*** Provided material ***

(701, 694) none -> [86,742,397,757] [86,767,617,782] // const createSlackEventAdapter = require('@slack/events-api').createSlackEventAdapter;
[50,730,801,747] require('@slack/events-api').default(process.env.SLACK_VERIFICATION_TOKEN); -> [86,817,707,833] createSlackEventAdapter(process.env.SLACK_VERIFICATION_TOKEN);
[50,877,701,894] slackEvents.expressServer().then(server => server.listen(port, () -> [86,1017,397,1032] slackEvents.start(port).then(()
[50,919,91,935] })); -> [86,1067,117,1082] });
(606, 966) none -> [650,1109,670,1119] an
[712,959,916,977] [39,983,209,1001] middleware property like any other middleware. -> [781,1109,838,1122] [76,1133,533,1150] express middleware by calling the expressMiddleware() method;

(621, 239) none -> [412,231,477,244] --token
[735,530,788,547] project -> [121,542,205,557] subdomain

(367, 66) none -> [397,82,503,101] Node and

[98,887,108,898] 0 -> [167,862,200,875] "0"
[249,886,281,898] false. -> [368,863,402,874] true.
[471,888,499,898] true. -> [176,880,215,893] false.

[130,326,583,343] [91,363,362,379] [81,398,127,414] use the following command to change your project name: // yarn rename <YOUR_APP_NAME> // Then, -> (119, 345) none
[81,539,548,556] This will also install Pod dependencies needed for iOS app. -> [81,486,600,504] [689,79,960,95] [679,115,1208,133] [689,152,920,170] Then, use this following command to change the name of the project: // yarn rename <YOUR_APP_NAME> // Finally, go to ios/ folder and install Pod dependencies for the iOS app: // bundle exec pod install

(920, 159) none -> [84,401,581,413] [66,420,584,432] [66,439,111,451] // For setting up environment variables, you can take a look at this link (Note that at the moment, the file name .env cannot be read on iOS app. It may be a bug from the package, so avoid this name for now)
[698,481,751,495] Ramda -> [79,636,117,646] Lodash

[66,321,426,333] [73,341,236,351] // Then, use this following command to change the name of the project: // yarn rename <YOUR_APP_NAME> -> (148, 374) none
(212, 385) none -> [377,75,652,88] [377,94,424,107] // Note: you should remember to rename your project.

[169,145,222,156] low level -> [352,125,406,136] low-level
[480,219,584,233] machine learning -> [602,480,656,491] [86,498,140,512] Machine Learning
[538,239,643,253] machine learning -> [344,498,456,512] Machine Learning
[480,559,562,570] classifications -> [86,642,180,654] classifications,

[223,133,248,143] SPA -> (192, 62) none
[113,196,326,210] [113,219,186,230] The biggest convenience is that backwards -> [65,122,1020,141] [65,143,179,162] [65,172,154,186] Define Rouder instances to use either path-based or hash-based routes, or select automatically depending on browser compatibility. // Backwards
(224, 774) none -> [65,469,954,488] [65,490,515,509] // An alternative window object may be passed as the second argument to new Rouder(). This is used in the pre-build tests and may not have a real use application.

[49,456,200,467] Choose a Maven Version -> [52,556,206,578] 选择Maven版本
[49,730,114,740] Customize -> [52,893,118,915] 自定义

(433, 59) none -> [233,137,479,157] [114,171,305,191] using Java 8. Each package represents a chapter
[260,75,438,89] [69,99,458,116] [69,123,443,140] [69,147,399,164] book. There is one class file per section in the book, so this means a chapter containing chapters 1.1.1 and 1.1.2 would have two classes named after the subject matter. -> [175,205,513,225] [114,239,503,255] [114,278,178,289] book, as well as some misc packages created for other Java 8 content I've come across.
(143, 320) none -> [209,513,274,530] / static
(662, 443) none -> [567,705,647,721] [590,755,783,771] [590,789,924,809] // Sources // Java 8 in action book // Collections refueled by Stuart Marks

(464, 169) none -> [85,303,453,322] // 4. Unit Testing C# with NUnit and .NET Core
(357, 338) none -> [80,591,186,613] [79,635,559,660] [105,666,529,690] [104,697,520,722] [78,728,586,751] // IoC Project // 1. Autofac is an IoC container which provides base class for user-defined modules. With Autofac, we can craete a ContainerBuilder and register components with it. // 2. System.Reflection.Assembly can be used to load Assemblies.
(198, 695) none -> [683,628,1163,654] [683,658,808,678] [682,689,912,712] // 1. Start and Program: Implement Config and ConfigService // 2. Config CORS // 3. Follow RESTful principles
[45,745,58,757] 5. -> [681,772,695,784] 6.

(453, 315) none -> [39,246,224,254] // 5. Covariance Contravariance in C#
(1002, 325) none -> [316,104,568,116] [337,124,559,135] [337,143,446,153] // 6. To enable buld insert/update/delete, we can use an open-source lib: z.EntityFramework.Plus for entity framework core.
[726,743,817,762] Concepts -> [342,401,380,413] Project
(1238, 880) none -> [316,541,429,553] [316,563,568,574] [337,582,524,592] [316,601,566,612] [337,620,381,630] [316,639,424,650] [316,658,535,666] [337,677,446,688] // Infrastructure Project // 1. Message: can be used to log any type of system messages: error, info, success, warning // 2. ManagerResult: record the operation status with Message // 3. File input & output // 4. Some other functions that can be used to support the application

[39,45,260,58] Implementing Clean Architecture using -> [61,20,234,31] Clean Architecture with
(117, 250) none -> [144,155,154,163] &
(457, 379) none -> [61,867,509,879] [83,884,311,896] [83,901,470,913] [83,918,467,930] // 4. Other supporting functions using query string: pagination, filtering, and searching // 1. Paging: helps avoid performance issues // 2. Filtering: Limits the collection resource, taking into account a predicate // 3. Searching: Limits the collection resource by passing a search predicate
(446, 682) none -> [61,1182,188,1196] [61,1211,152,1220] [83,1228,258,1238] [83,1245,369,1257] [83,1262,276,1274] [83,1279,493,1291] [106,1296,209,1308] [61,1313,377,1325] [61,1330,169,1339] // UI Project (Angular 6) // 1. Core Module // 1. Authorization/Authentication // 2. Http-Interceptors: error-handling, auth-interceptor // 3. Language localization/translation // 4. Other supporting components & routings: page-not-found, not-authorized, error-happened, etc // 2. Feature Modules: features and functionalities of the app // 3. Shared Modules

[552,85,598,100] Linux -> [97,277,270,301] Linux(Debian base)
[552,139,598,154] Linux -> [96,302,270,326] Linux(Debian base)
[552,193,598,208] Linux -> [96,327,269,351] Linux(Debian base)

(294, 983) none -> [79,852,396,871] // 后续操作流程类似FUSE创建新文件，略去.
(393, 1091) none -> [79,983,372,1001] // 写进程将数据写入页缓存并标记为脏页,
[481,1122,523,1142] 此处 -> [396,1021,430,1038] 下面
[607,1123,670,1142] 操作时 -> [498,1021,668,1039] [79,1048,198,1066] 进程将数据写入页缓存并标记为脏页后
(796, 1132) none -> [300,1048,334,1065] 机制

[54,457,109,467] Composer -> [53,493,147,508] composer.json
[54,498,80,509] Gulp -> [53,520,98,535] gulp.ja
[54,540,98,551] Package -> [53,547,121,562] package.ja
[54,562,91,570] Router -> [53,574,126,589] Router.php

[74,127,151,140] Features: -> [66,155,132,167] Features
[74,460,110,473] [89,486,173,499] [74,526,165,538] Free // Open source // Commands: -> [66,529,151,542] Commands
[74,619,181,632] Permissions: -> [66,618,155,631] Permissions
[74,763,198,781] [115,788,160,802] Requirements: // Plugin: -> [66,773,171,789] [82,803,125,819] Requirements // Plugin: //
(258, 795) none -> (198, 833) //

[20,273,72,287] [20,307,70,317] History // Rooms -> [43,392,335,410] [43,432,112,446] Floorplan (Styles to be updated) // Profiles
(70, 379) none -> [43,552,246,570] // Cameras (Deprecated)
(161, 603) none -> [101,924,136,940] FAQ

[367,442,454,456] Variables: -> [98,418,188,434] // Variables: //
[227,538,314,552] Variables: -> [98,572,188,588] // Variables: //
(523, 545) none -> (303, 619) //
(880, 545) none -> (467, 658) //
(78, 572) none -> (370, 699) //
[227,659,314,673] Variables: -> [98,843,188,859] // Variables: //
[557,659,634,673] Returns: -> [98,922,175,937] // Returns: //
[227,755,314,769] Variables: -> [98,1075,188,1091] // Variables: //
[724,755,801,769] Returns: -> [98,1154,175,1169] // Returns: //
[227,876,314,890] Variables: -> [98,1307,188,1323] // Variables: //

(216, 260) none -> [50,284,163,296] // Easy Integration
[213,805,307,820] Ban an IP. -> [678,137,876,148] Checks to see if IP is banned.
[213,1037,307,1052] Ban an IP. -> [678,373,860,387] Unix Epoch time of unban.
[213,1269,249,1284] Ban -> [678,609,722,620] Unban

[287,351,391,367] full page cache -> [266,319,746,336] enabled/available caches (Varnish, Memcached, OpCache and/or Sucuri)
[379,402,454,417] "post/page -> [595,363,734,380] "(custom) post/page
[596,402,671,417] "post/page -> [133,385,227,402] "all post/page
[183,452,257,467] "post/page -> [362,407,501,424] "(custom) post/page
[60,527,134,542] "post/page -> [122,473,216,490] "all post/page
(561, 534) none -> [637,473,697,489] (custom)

*** End of Provided material ***

Working through the data above, find every line holding "Machine" and copy it.

§ **Result of this exercise**
[480,219,584,233] machine learning -> [602,480,656,491] [86,498,140,512] Machine Learning
[538,239,643,253] machine learning -> [344,498,456,512] Machine Learning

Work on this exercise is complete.